Lakeland, Fla. — Only a few weeks ago, Francisco Liriano was one of those billboard big-leaguers hoping for a job.
He since has found work, with the Tigers, a team that might as well have a Pitching Help Wanted notice posted on the Publix Field marquee at Joker Marchant Stadium.
It could be a happy pairing based on Tuesday’s first peek at Liriano in Tigers togs. He started and worked two innings, striking out three, walking two, and getting slapped for a single in a scoreless stint that might have been the home-field highlight in the Yankees’ 7-2 whipping of Detroit.
“I liked what he did,” said Tigers manager Ron Gardenhire, who was the beneficiary of Liriano’s early big-league artistry when both were with the Twins. “It was the same thing I was seeing a long, long time ago.”
Liriano, 34, and a left-hander, signed with the Tigers two weeks ago but didn’t pitch in a game until Tuesday because of a strained hamstring. Only his control was off-key Tuesday as he threw 36 pitches, 19 for strikes.
His fastball ran 92-94 mph. His out pitch, a rugged slider, looked much like some of those old brutes he once unleashed a decade ago against Tigers batters. His change-up was particularly impressive, in Gardenhire’s view — “still dominating,” the skipper said.
Giancarlo Stanton and Gary Sanchez might agree. They each struck out in the first on a blend of Liriano pitches, as did Adam Lind in the second. The only Yankees hit against him was an opposite-field single to left by Greg Bird.
Liriano was at least satisfied Tuesday, which is a sentiment he would not have expressed a year ago when he had a rough time with the Jays and Astros, walking 53 batters in 97 innings.
“My main focus is eliminate walks and make something happen with three pitches or less,” Liriano said, toweling sweat from his face as he was debriefed in the Tigers clubhouse. “First outing — just working on mechanics. Physically, I’m fine. I feel I’m in pretty good shape now.”
The Tigers would love for Liriano to show he remains an every-five-days warhorse who can chew innings and help settle a rotation that by no means is set.

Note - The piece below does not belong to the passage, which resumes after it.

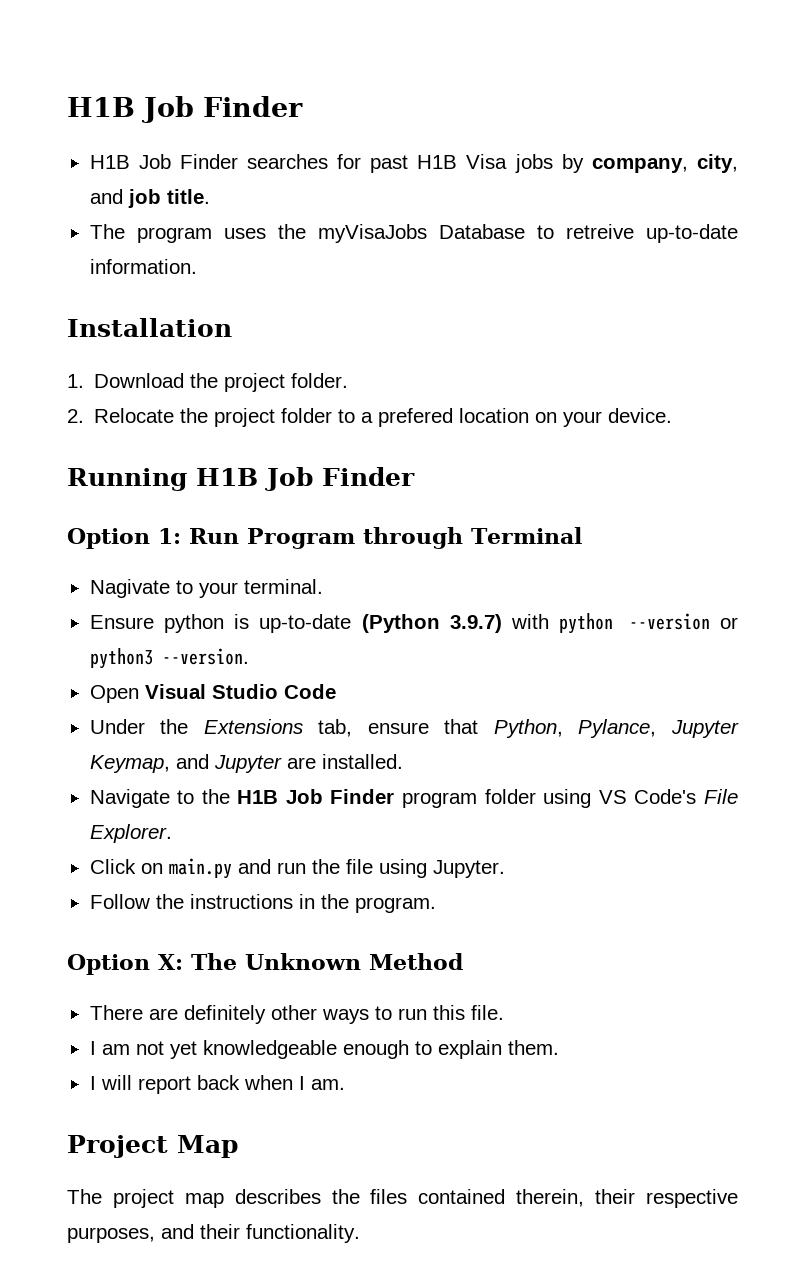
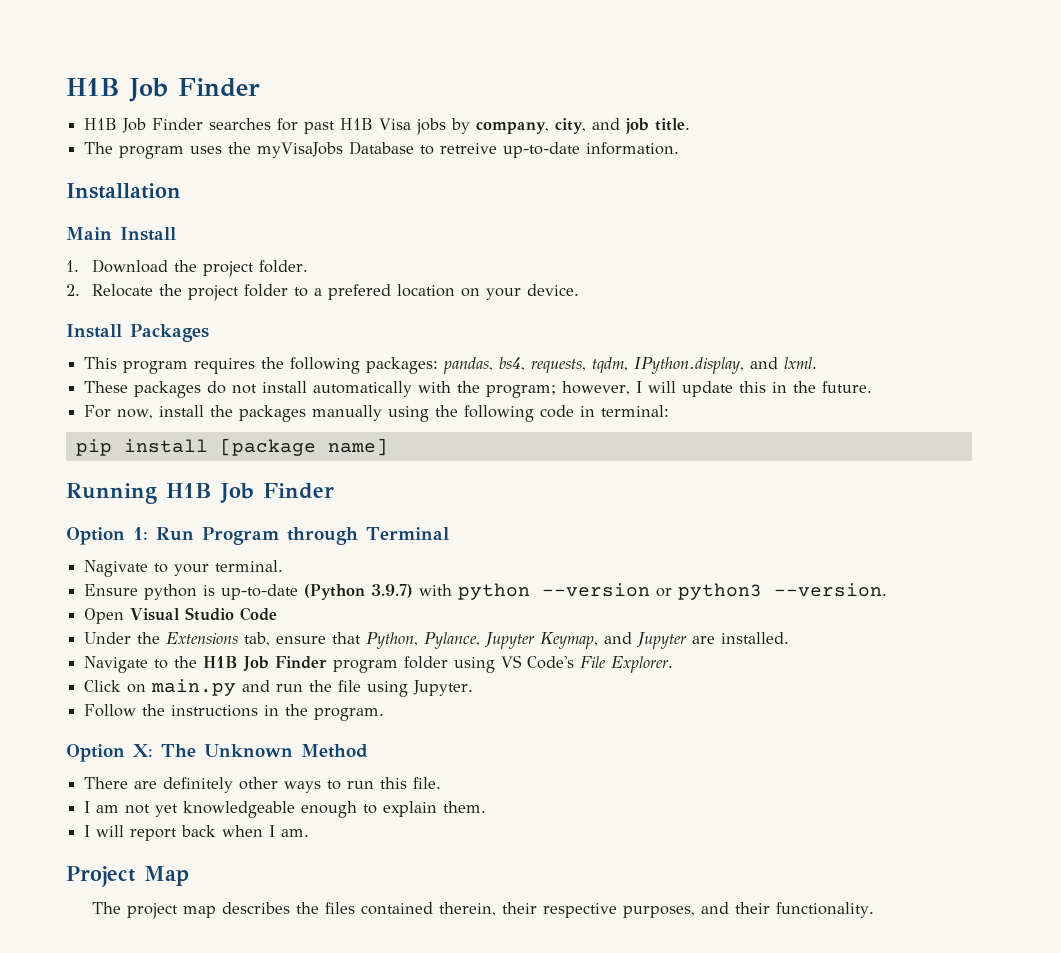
(232, 327) none -> [66,227,176,241] // Main Install
(673, 415) none -> [66,324,209,342] [84,357,818,374] [84,381,873,398] [84,405,670,422] [75,438,388,456] // Install Packages // This program requires the following packages: pandas, bs4, requests, tqdm, IPython.display, and lxml. // These packages do not install automatically with the program; however, I will update this in the future. // For now, install the packages manually using the following code in terminal: // pip install [package name]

But that same gremlin from a year ago, throwing strikes, was still something of an issue Tuesday. After getting leadoff batter Didi Gregorius, he walked Aaron Judge ahead of Bird’s single. Free passes are not recommended when Stanton and Sanchez and their biceps are next in line. But down they went on strikes and Liriano was ready for the second.

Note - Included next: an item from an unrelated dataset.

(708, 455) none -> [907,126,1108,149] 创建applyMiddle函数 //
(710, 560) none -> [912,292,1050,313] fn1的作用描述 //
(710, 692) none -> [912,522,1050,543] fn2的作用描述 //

He then walked leadoff batter Aaron Hicks in the second, another taboo when Hicks can out-run a cheetah. But Lind was put away on strikes as Liriano’s slider and change kicked in, all ahead of a Miguel Andujar ground ball that turned into a 6-4-3 double play.

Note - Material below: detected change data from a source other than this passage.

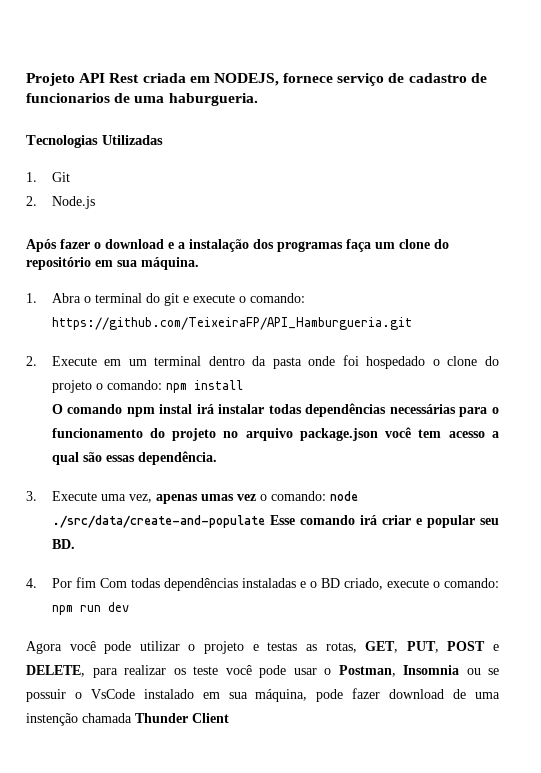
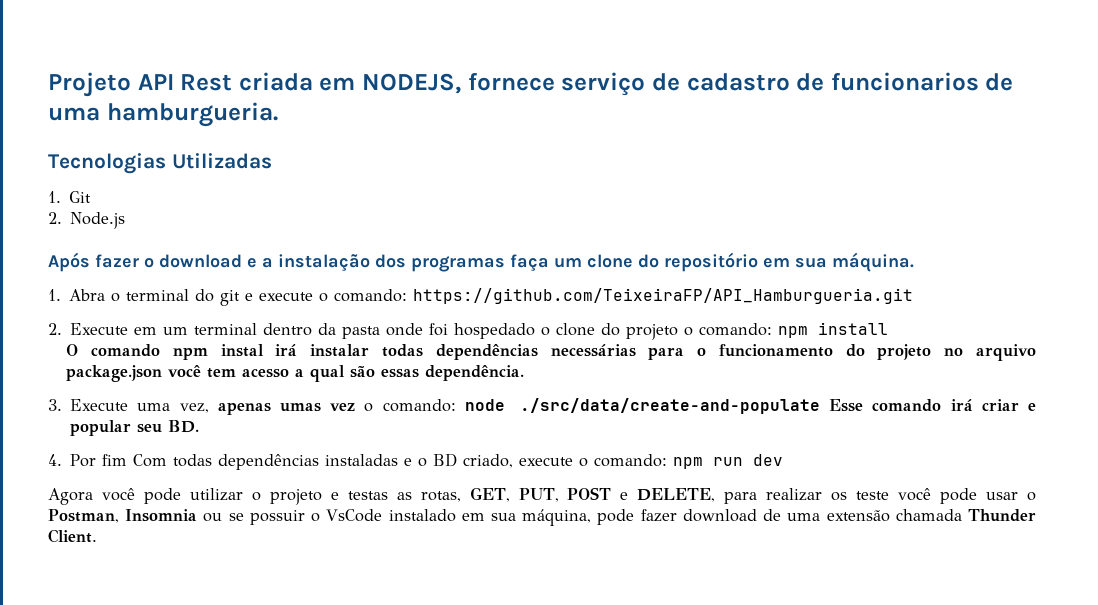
[168,93,258,106] haburgueria. -> [106,102,278,127] hamburgueria.
[26,713,78,726] instenção -> [826,510,890,522] extensão
[192,713,229,723] Client -> [48,529,97,543] Client.

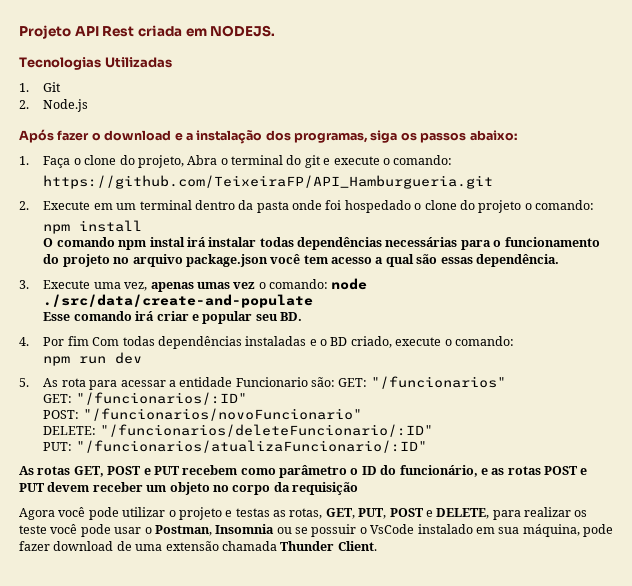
[362,72,1014,96] [48,102,278,127] NODEJS, fornece serviço de cadastro de funcionarios de uma hamburgueria. -> [210,25,276,37] NODEJS.
[411,252,914,272] [48,289,61,301] programas faça um clone do repositório em sua máquina. // 1. -> [294,130,517,143] [19,155,184,168] programas, siga os passos abaixo: // 1. Faça o clone do projeto,
(408, 295) none -> (453, 160) //
(773, 329) none -> (595, 205) //
(821, 406) none -> (314, 301) //
(668, 460) none -> (514, 341) //
(784, 460) none -> [19,376,506,390] [43,392,247,405] [43,408,362,421] [43,424,433,437] [43,440,427,453] [19,465,588,478] [19,482,358,495] // 5. As rota para acessar a entidade Funcionario são: GET: "/funcionarios" // GET: "/funcionarios/:ID" // POST: "/funcionarios/novoFuncionario" // DELETE: "/funcionarios/deleteFuncionario/:ID" // PUT: "/funcionarios/atualizaFuncionario/:ID" // As rotas GET, POST e PUT recebem como parâmetro o ID do funcionário, e as rotas POST e PUT devem receber um objeto no corpo da requisição

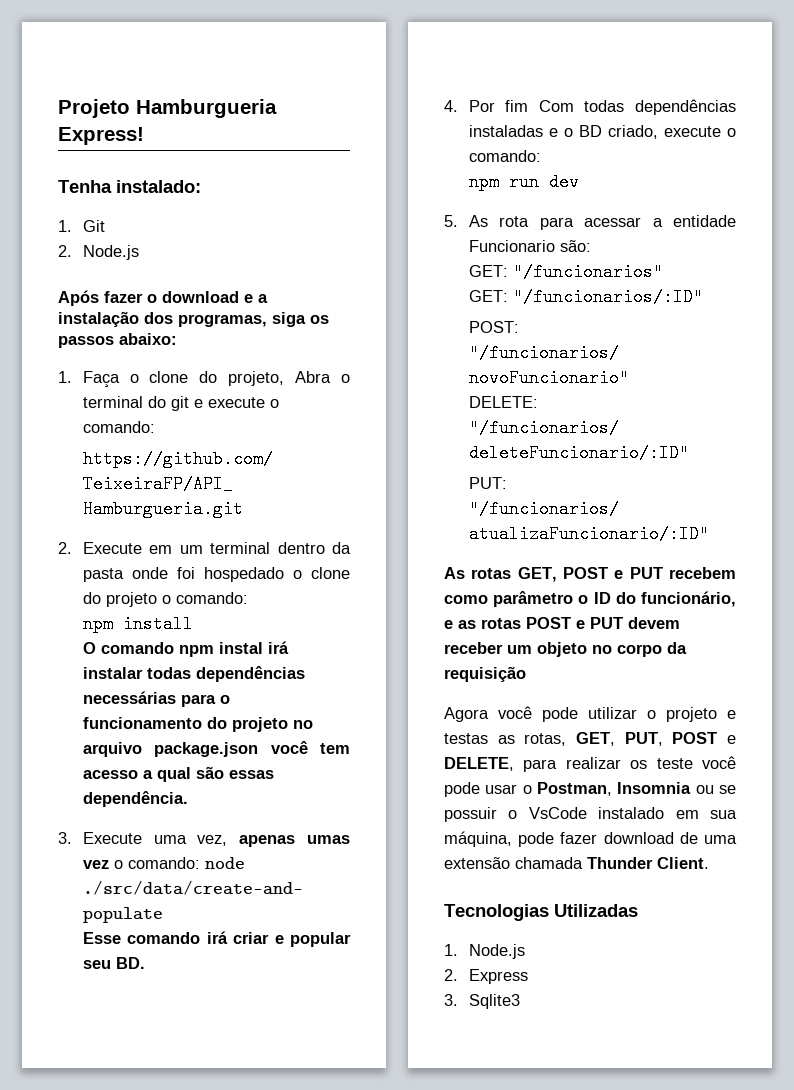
[74,25,276,37] [19,57,172,70] API Rest criada em NODEJS. // Tecnologias Utilizadas -> [136,99,277,118] [58,127,144,145] [58,180,201,193] Hamburgueria Express! // Tenha instalado:
(336, 382) none -> (591, 246) //
(377, 546) none -> [444,904,638,921] [444,944,525,959] [444,969,528,984] [444,994,520,1009] // Tecnologias Utilizadas // 1. Node.js // 2. Express // 3. Sqlite3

The Tigers got pleasing work from two more pitchers Tuesday: Ryan Carpenter, a left-hander who is hoping to crack the rotation, as well as prospect right-hander Eduardo Jimenez. Carpenter threw 2 2/3 innings and struck out five Yankees batters with a low-90s fastball and a good secondary collection. A couple of bloop singles were part of the four hits and one run he allowed.
Jimenez, 22, and a right-hander with a mid-90s fastball, appeared for one inning, was nicked for a single, but struck out two. Three cohorts did not fare as well: Daniel Stumpf, who was slapped for two hits, a walk, and a run; Mark Mongtomery, who donated a hit, a walk, and an earned run; and Zac Reininger, who was hammered for three hits, including a three-run bomb in the ninth by Billy McKinney that landed on the patio in distant right-center.
None of the later failings would have mattered had the Tigers’ bats not been dozing Tuesday. They had only six hits, and only one for extra bases: Jeimer Candelario’s double to left-center in the fifth, which was another of the Tigers third baseman’s trademark opposite-field alley drives.
The Tigers are now 6-6 on the Grapefruit League season. They’ll be back home Wednesday, meeting the Blue Jays in Lakeland, with Matthew Boyd opening for the Tigers.